### Entries supplied
##############################

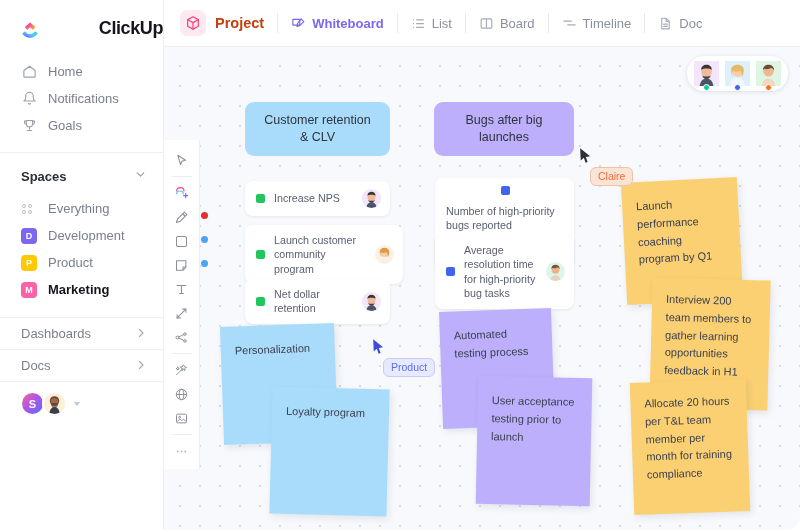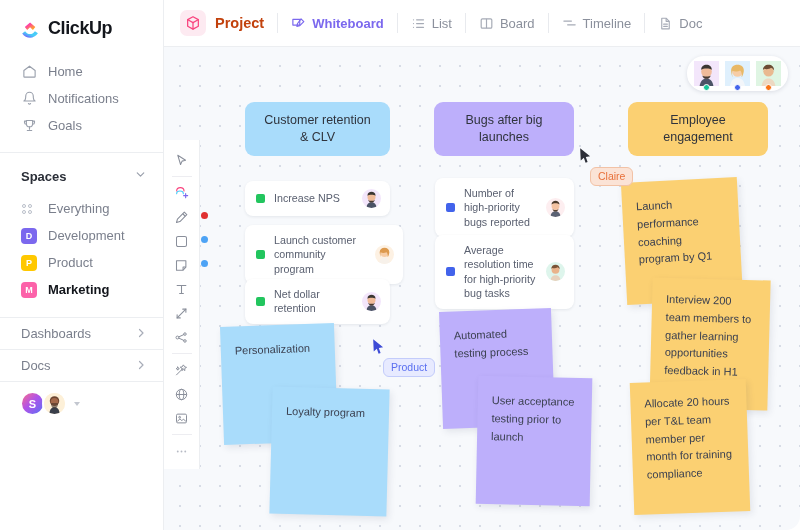--- a/index.html
+++ b/index.html
@@ -28,6 +28,7 @@
   .logo-row {
     display: flex; align-items: center; gap: 7px;
     padding: 18px 0 16px 20px;
+    justify-content: space-between;
   }
   .logo-mark { width: 21px; height: 21px; position: relative; }
   .logo-text { font-size: 18px; font-weight: 700; color: #13161c; letter-spacing: -0.4px; }

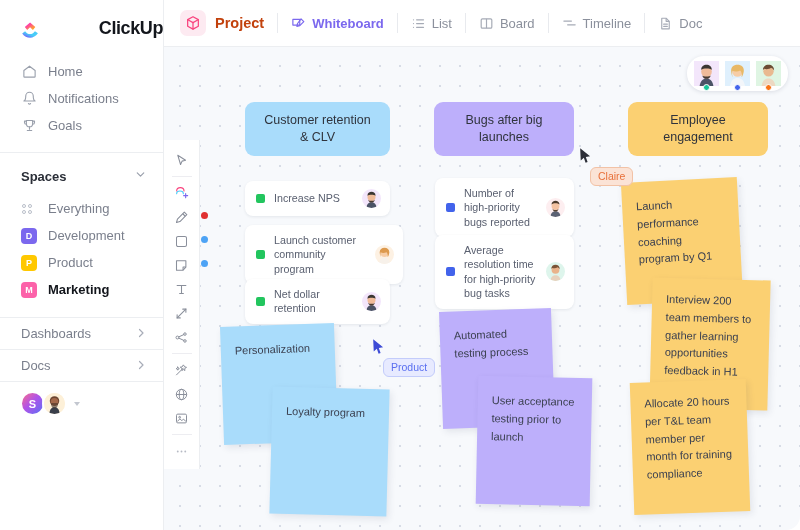--- a/index.html
+++ b/index.html
@@ -576,10 +576,6 @@
       </span>
     </div>
 
-    <div class="head-card" style="left:464px; top:55px; width:140px; height:54px; background:#fbd072;">
-      <span style="white-space:pre-line">Employee
-engagement</span>
-    </div>
 
     <div class="sticky" style="left:58px; top:278px; width:114px; height:118px; background:#a9dcfb; transform:rotate(-2deg);">
       <span>Personalization</span>

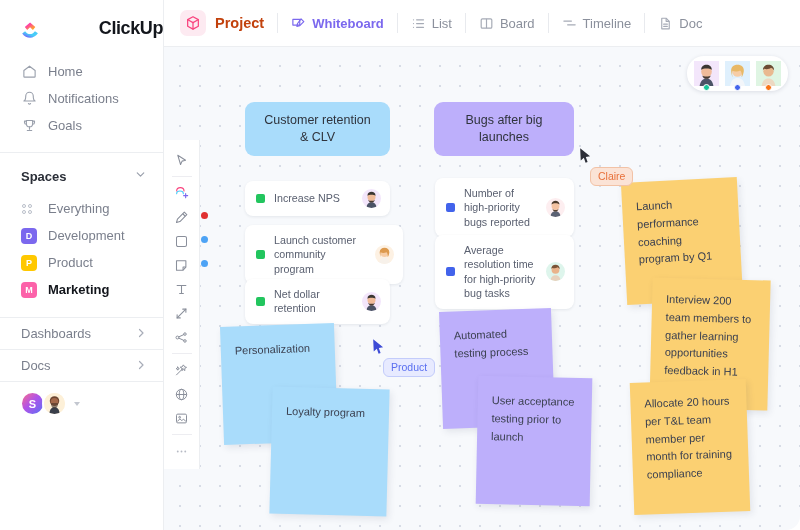--- a/index.html
+++ b/index.html
@@ -549,7 +549,7 @@
 launches</span>
     </div>
 
-    <div class="task-card" style="left:271px; top:131px; width:139px; align-items:center;">
+    <div class="task-card" style="left:271px; top:131px; width:139px; align-items:center;flex-direction:column;">
       <span class="sq" style="background:#4263eb"></span>
       <span class="tx">Number of high-priority bugs reported</span>
       <span class="av">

##############################

### Work request
Print out the whole listing word for word. Leave the pictures out.

### Answer box
--- a/index.html
+++ b/index.html
@@ -28,6 +28,7 @@
   .logo-row {
     display: flex; align-items: center; gap: 7px;
     padding: 18px 0 16px 20px;
+    justify-content: space-between;
   }
   .logo-mark { width: 21px; height: 21px; position: relative; }
   .logo-text { font-size: 18px; font-weight: 700; color: #13161c; letter-spacing: -0.4px; }

--- a/index.html
+++ b/index.html
@@ -576,10 +576,6 @@
       </span>
     </div>
 
-    <div class="head-card" style="left:464px; top:55px; width:140px; height:54px; background:#fbd072;">
-      <span style="white-space:pre-line">Employee
-engagement</span>
-    </div>
 
     <div class="sticky" style="left:58px; top:278px; width:114px; height:118px; background:#a9dcfb; transform:rotate(-2deg);">
       <span>Personalization</span>

--- a/index.html
+++ b/index.html
@@ -549,7 +549,7 @@
 launches</span>
     </div>
 
-    <div class="task-card" style="left:271px; top:131px; width:139px; align-items:center;">
+    <div class="task-card" style="left:271px; top:131px; width:139px; align-items:center;flex-direction:column;">
       <span class="sq" style="background:#4263eb"></span>
       <span class="tx">Number of high-priority bugs reported</span>
       <span class="av">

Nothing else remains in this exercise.